November 2, 2017
Like many of you, when I first started drinking wine, I didn’t know much about it. I knew what color it was and if it was sweet or dry, but only because I had tasted it, certainly not because I had any wine knowledge. After starting with the Cayuga Lake Wine Trail, the information that I’ve learned about wine is tenfold compared to my younger years. It has given me a significantly greater appreciation for what I’m drinking.
So what exactly goes into making a bottle of wine? It starts with the rootstock. In order for vinifera vines to survive NY’s colder climate, they need to be grafted on tolerant rootstock that could withstand freezing temperatures and cold winds. They’re also resistant to certain diseases and bugs known to the area. It takes about 3 years before these vines will produce fruit worthy of creating wine. But from day 1, they’re taken care of by the vineyard crew.

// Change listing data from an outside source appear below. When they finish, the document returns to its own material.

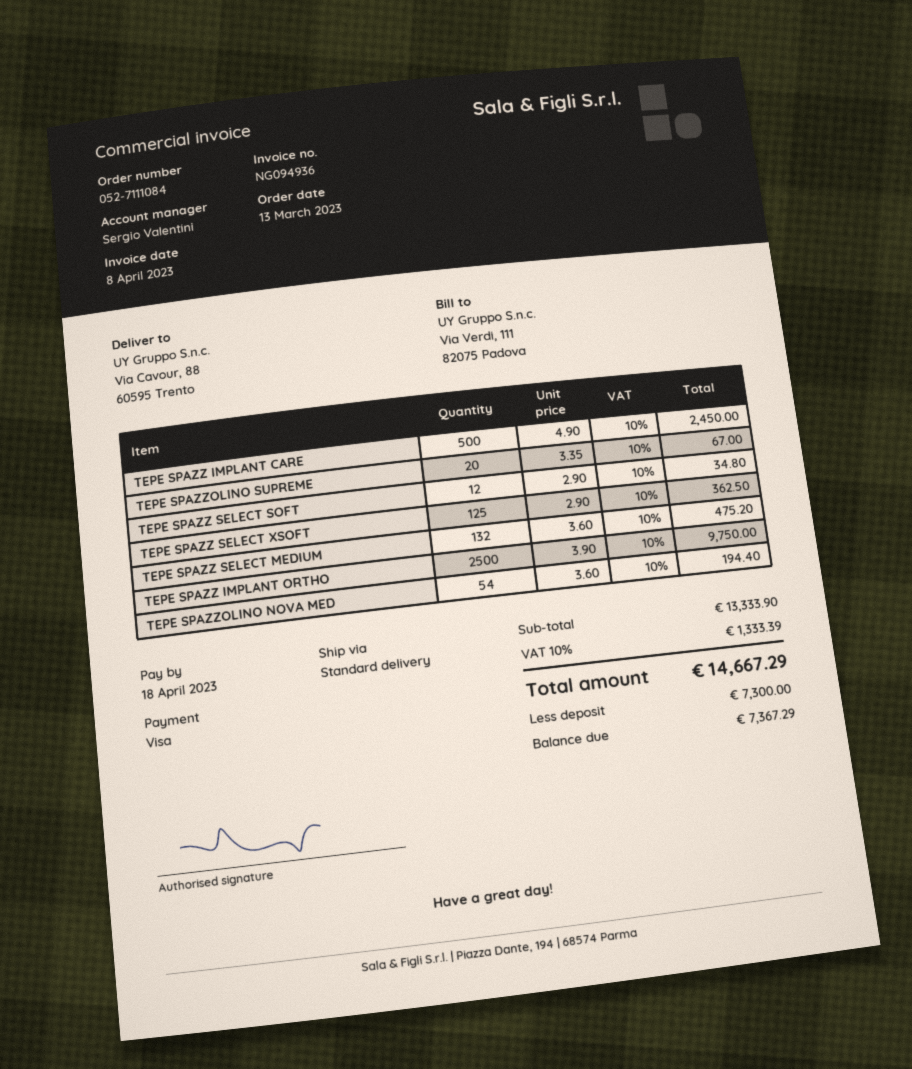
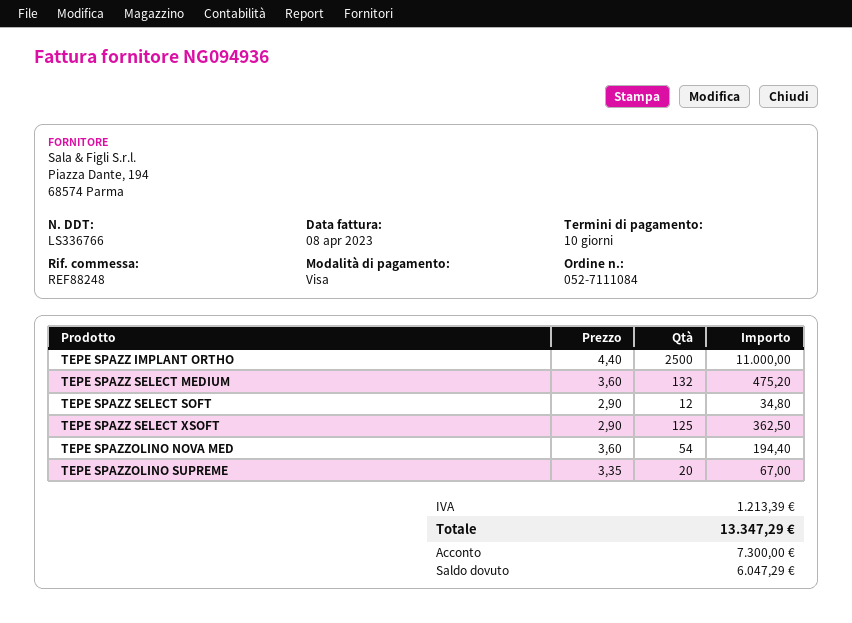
TEPE SPAZZ IMPLANT CARE: 500 x 4.90 = 2450.00 -> none
TEPE SPAZZ IMPLANT ORTHO: 2500 x 3.90 = 9750.00 -> 2500 x 4.40 = 11000.00
tax: 1333.39 -> 1213.39
total: 14667.29 -> 13347.29
balance: 7367.29 -> 6047.29

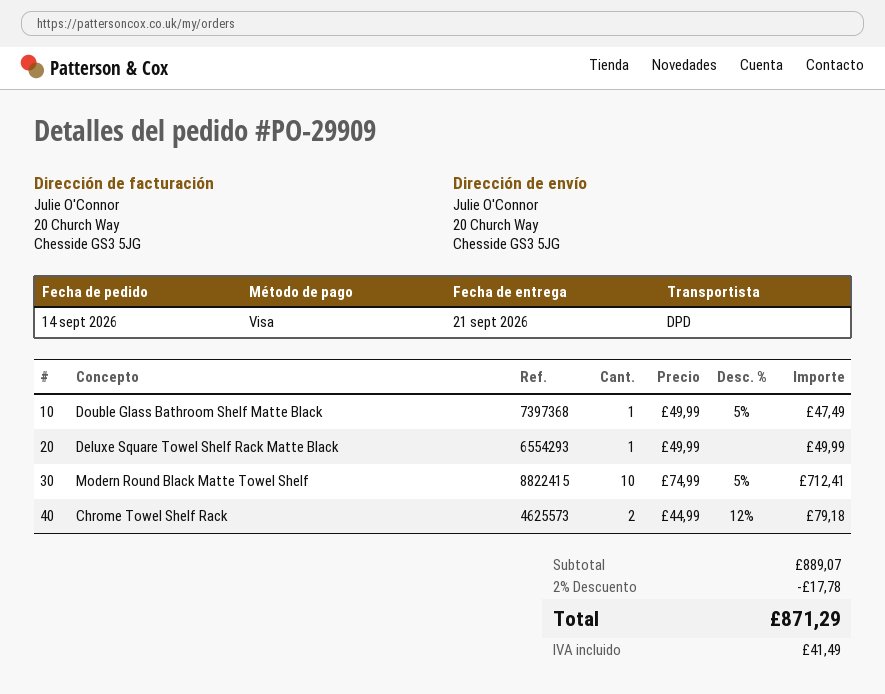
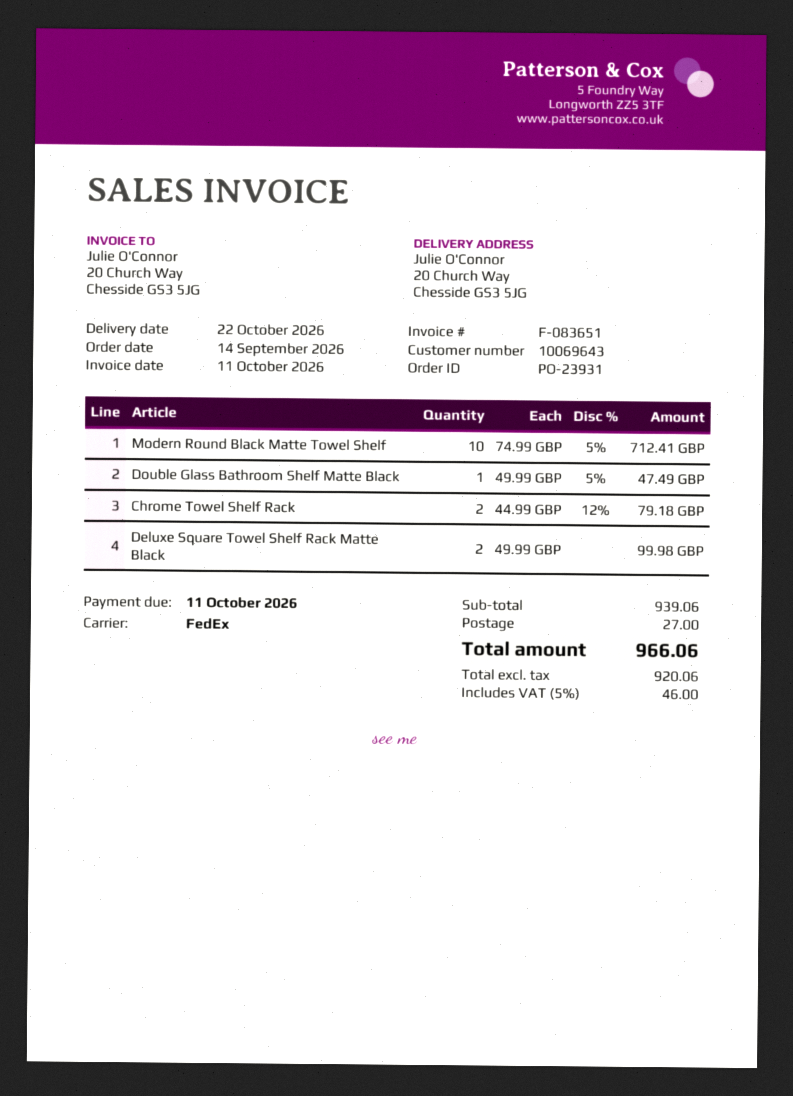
order number: PO-29909 -> PO-23931
delivery date: 2026-09-21 -> 2026-10-22
shipping method: DPD -> FedEx
Deluxe Square Towel Shelf Rack Matte Black: 1 x 49.99 = 49.99 -> 2 x 49.99 = 99.98
subtotal: 889.07 -> 939.06
discount: 2% = 17.78 -> none
shipping: none -> 27.00
tax: 41.49 -> 46.00
total: 871.29 -> 966.06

The vineyard crew is an integral part to the success of the vines. After harvest, they do some pre-winter pruning to get the vine prepped for the colder months. They also hill dirt mounds around the base of the stump, where the graft meets the rootstock, to help give it extra warmth from the expected below zero temperatures. They clean and put everything away after harvest, and grease all the equipment for its winter hibernation. After the vines dormant winter, the crew begins their spring preparations. Spring is the most intense time, even more so than harvest. There are many vineyard projects that need to happen before bud break. They need to finish pruning, tying, trellis work, weed control and more, all to be done in a short window of time. After bud break, they need to maintain the vineyards based on Mother Nature’s mood swings and work their way to harvest.
During harvest, the winemaker takes over and starts directing the vineyard crew on when to harvest what. The longer the grape ripens on the vine, the more sugary it will get, which will vastly affect the taste of the overall product. The vineyard crew is at the mercy of what the winemaker requires to create his or her masterpiece! Harvest is the culmination of why the vineyard crew does what they do. It can consist of waking up early and harvesting before dawn, harvesting in the scorching heat, or hunkering down and waiting out a storm. It can mean driving all over Hades and back because there are 2 different grape varieties in this particular area, but one didn’t meet the winemaker’s needs when you were there the first time. Once the grapes are picked, they go back to the press deck to be stemmed, crushed, filtered and put in a tank for the next step.
The winemaking doesn’t always happen right after harvest for every variety. Some juices sit and wait patiently for their turn. First they work on the wines that use a primary fermentation process and then the malo-lactic fermentation process begins. Sometimes these fermentations take place quickly and other times they seem to drag on. Yeast and bacteria are fickle creatures!
Once the fermentation process is over, the production team gets the bottling line running. Obviously, not all wines are bottled right away. Many of the reds need time to age. A particular wine may also sit in a tank completed for some time waiting for the current vintage to become closer to selling out. The bottling process can be done at any point all year round. Some wineries have a bottling station right on site with a team that runs it. Other smaller wineries hire a mobile bottling company to come and bottle as much as they can in their allotted time.
Has this answered the question ‘what goes into a bottle of wine?’ Maybe it’s more like WHO goes into a bottle of wine? It’s the person responsible for grafting the vine onto the best rootstock, the crew that plants each row, which sometimes varies from the crew who painstakingly maintains each row of vines year round. That same hardworking crew that then harvests each variety of grape, treating them like their own child. It’s the winemakers who concoct the perfect combination of yeast, sugars and grape juice to make your favorite wine, and the team that has perfected the art of bottling. We certainly can’t forget those individuals who work on naming the wine, writing a description that perfectly describes what you taste and smell, designing the perfect label and then skillfully marketing it. And we definitely don’t want to forget tasting room staff that are expertly trained on each wine, giving you the best wine tasting experience you can get. And lastly, there’s you, who buys that bottle of wine and tells their friends about it.